Following the births of her two daughters in 2008 and 2011, Natasha discovered there was a huge gap in maternity care—nurturing support and education for the new family during the postpartum period (known as the Fourth Trimester). Expectant parents and their healthcare providers place huge emphasis on preparing for labor and delivery, and virtually none on preparing for the journey of parenthood. Compelled by her own postpartum experiences and by observing the struggles of other families, Natasha made a career change in 2012 to help close the gap. Working initially with home birth midwife Joan Bryson in 2013, she is now a DONA-Certified Postpartum Doula and Certified Lactation Counselor (CLC).

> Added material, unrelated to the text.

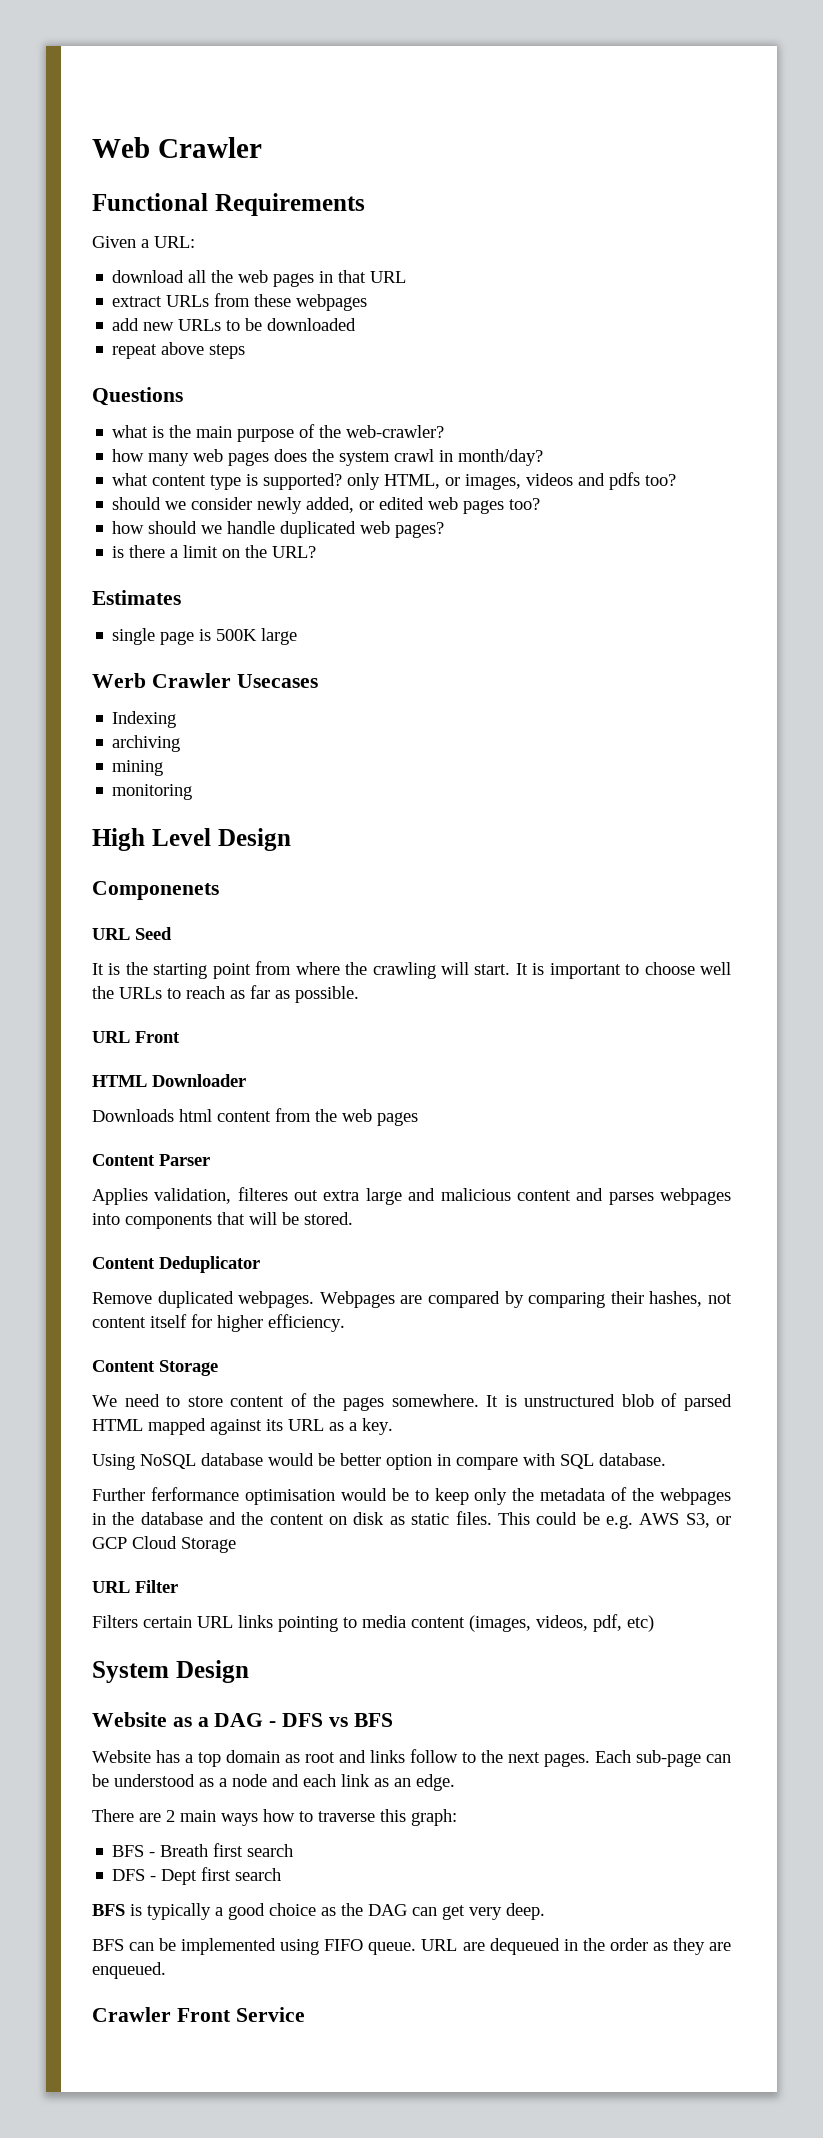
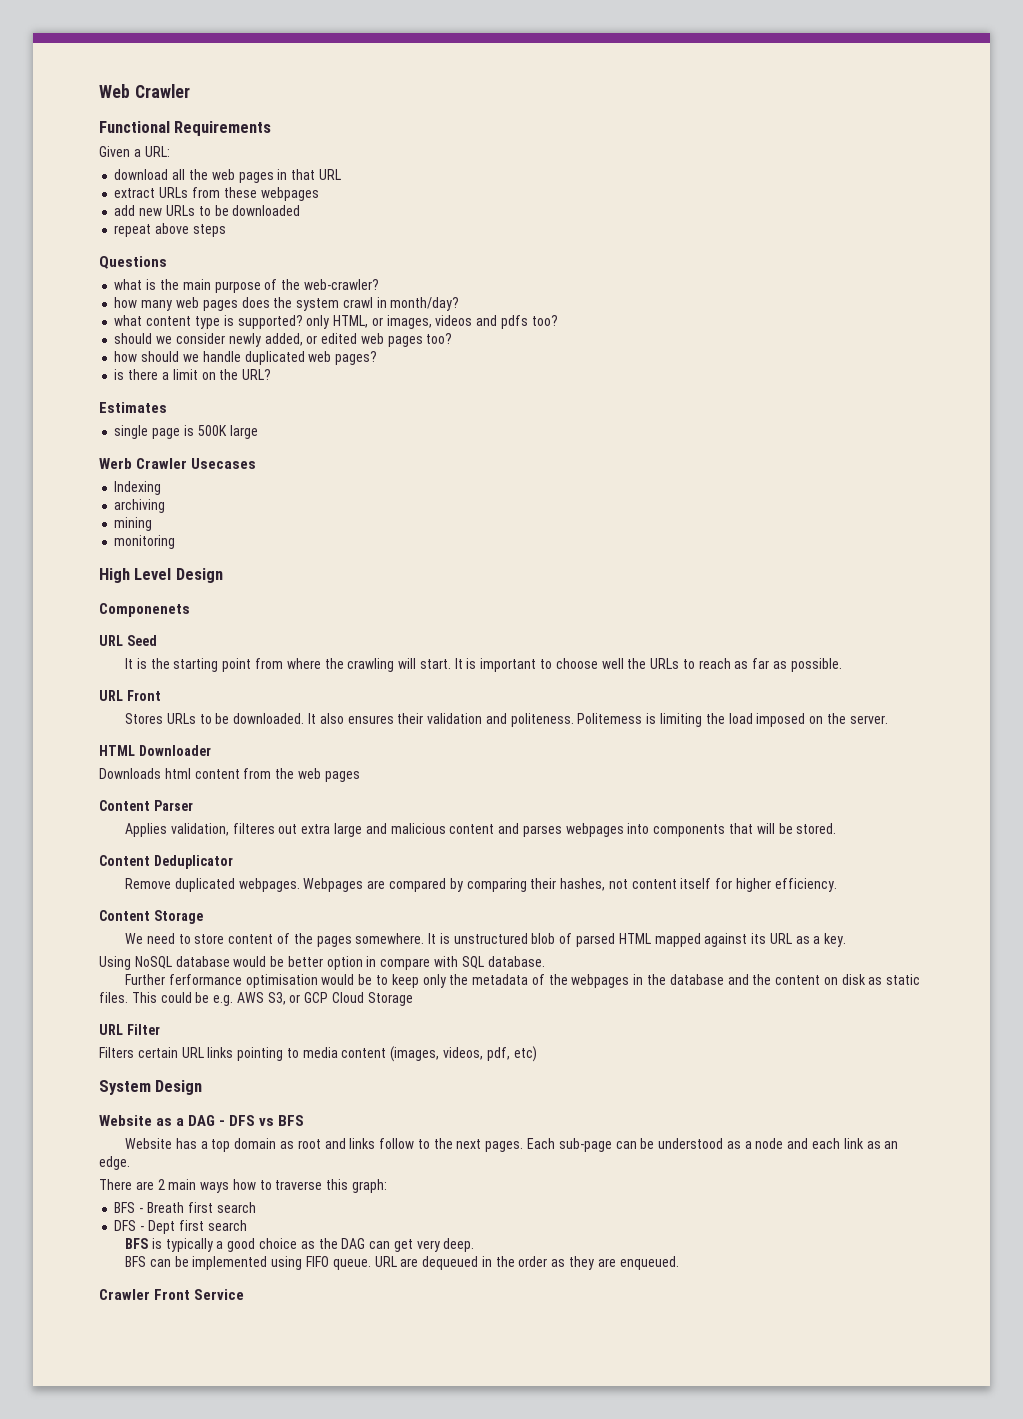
+ Stores URLs to be downloaded. It also ensures their validation and politeness. Politemess is limiting the load imposed on the server.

Natasha provides caring, nonjudgemental, evidence-based postpartum support for new families, and is committed to the promotion, protection and support of breastfeeding and human lactation as a cultural norm. She has experienced firsthand the benefits of "mothering the mother"—from developing a strong mother-infant bond and establishing successful and long
term breastfeeding to warding off depression and peacefully transitioning and adapting to life with a new baby. Numerous studies, anthropological and otherwise, have shown this to be true: Consistent and caring support at the beginning of the parenting journey leads to positive long term outcomes for the family unit.

Natasha lives in Brooklyn with her husband and two daughters. She loves cooking, reading, traveling, bike riding and long walks in Prospect Park.